Ook in hoger beroep is een klacht over de rekenmethode van de gemeente Nijmegen voor investeringen in rioleringen ongegrond verklaard. Het College van Beroep voor het bedrijfsleven (CBb) bevestigde hiermee het vonnis uit 2014 van de Accountantskamer.
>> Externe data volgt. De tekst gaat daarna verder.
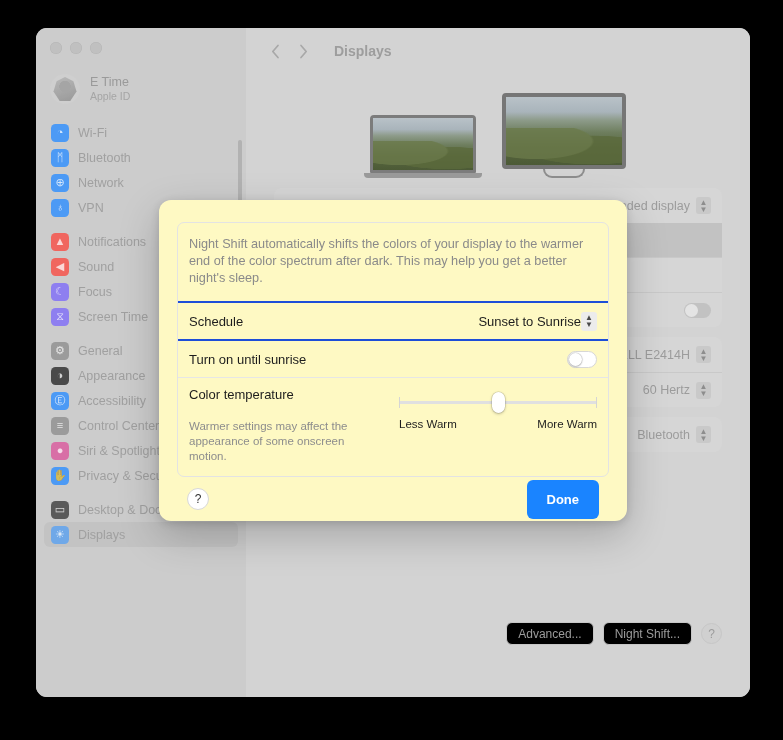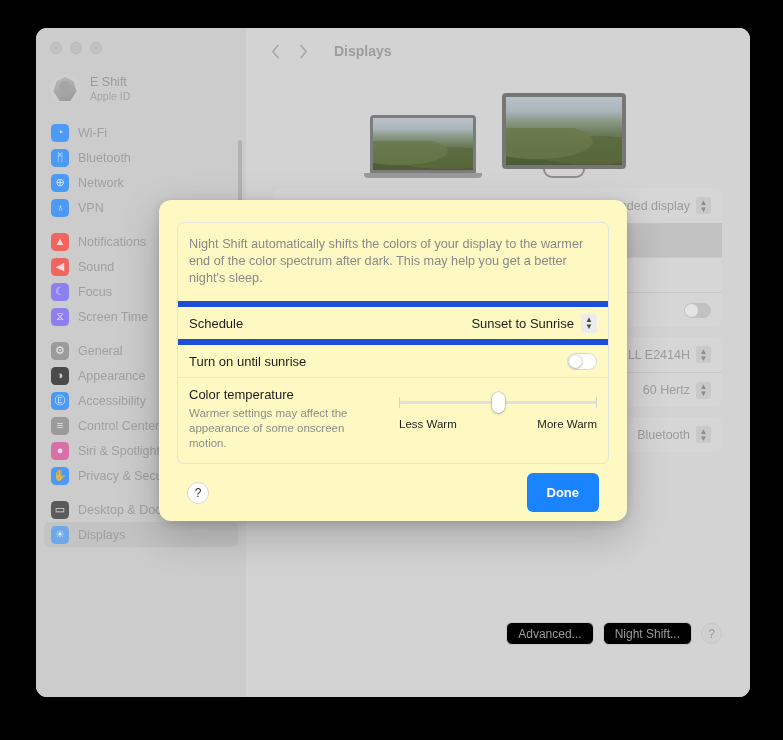--- a/index.html
+++ b/index.html
@@ -300,7 +300,7 @@
     <div id="account-row">
       <div id="avatar"></div>
       <div>
-        <div id="account-name">E Shift</div>
+        <div id="account-name">E Time</div>
         <div id="account-sub">Apple ID</div>
       </div>
     </div>

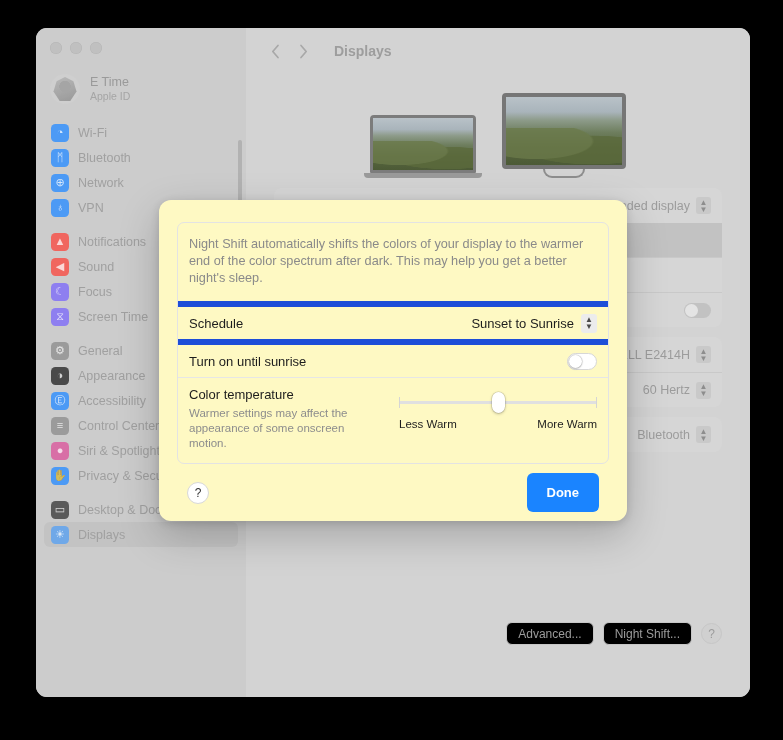--- a/index.html
+++ b/index.html
@@ -217,7 +217,7 @@
     padding: 13px 11px 14px 11px;
   }
   .dlg-row {
-    border-top: 6px solid #1d4ed8;
+    border-top: 2px solid #1d4ed8;
     padding: 0 11px;
     display: flex; align-items: center; justify-content: space-between;
     min-height: 38px;

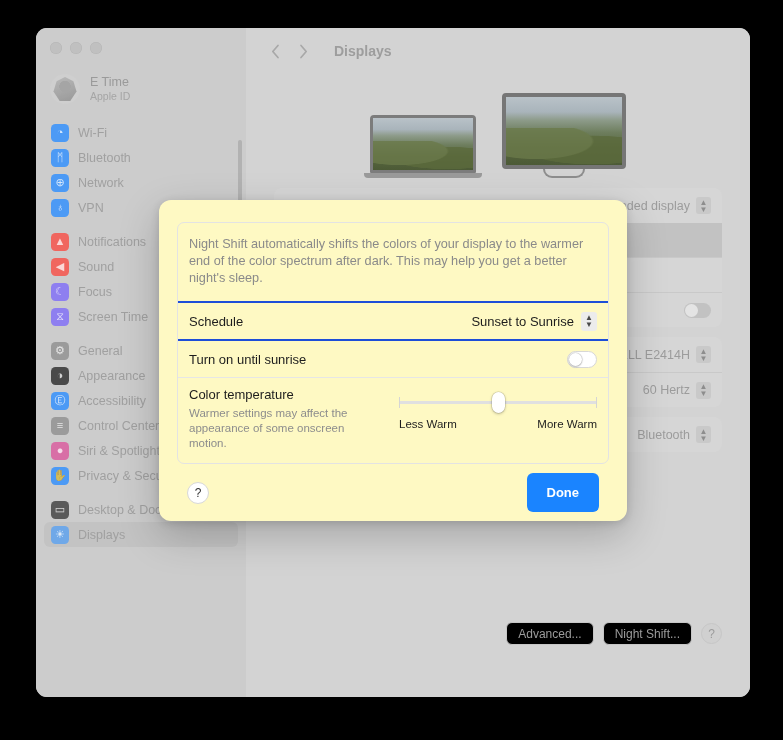--- a/index.html
+++ b/index.html
@@ -223,7 +223,7 @@
     min-height: 38px;
   }
   .dlg-label { font-size: 13px; color: #1d1d1d; }
-  .dlg-value { font-size: 13px; color: #1d1d1d; display: flex; align-items: center; gap: 7px; }
+  .dlg-value { font-size: 13px; color: #1d1d1d; display: flex; align-items: center; }
   .dlg-stepper {
     width: 16px; height: 19px; border-radius: 3px; background: #ececec;
     display: flex; flex-direction: column; align-items: center; justify-content: center;

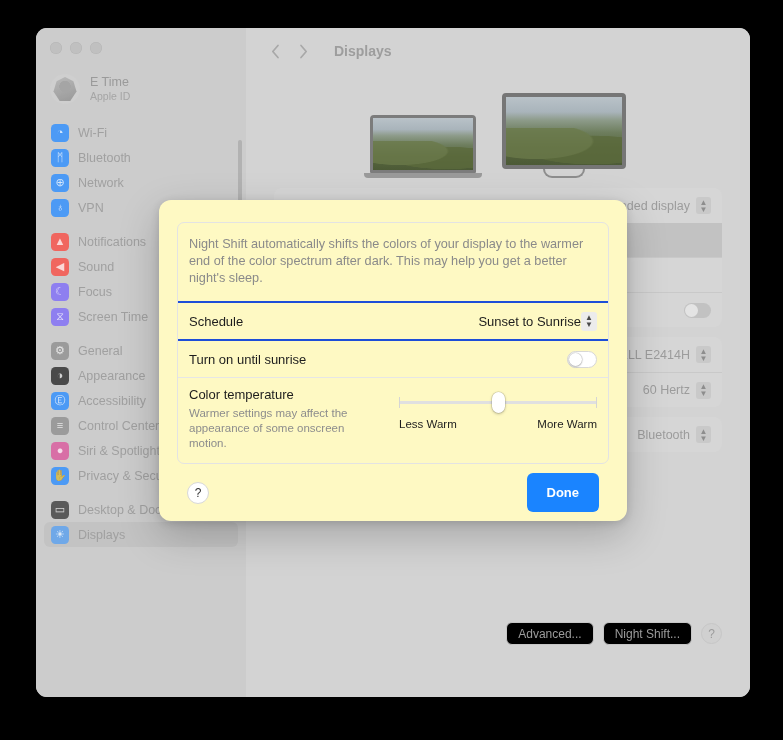--- a/index.html
+++ b/index.html
@@ -244,7 +244,7 @@
     display: flex; gap: 14px;
   }
   #temperature-texts { width: 196px; }
-  #temperature-title { font-size: 13px; color: #1d1d1d; margin-bottom: 4px; }
+  #temperature-title { font-size: 13px; color: #1d1d1d; margin-bottom: 17px; }
   #temperature-help { font-size: 11.5px; line-height: 15px; color: #8d8d8d; }
   #slider-area { flex: 1; padding-top: 7px; }
   #slider-track-wrap { position: relative; height: 16px; }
De klacht was ingediend tegen de accountant die de cijfers van de jaarrekeningen 2006 tot en met 2009 controleerde en zijn opvolger die dat deed voor de jaren 2010 tot en met 2012. De gemeente Nijmegen zou haar burgers stelselmatig te hoge lasten voor de riolering in kosten brengen. De klacht draait om de vervangingsinvesteringen in het riool. Investeringen in uitbreidingsgebieden gaan vaak geheel ten laste van de grondexploitatie. Als de kosten voor het riool zo volledig gedekt worden, hoeft de gemeente geen investering te activeren en zijn er ook geen kapitaallasten, zo staat uitgelegd in het vonnis van het CBb. Maar omdat na verloop van jaren delen van de riolering aan vervanging toe zijn, zouden gemeenten dan mogelijk substantiële verhoging van de jaarlijkse lasten aan burgers moeten doorrekenen. Om zo’n ’tariefsprong’ te voorkomen is het al jaren gebruikelijk ‘dat gemeenten vóóraf sparen voor het geheel of gedeeltelijk opvangen van de lasten verbonden aan vervangingsinvesteringen in rioleringen’.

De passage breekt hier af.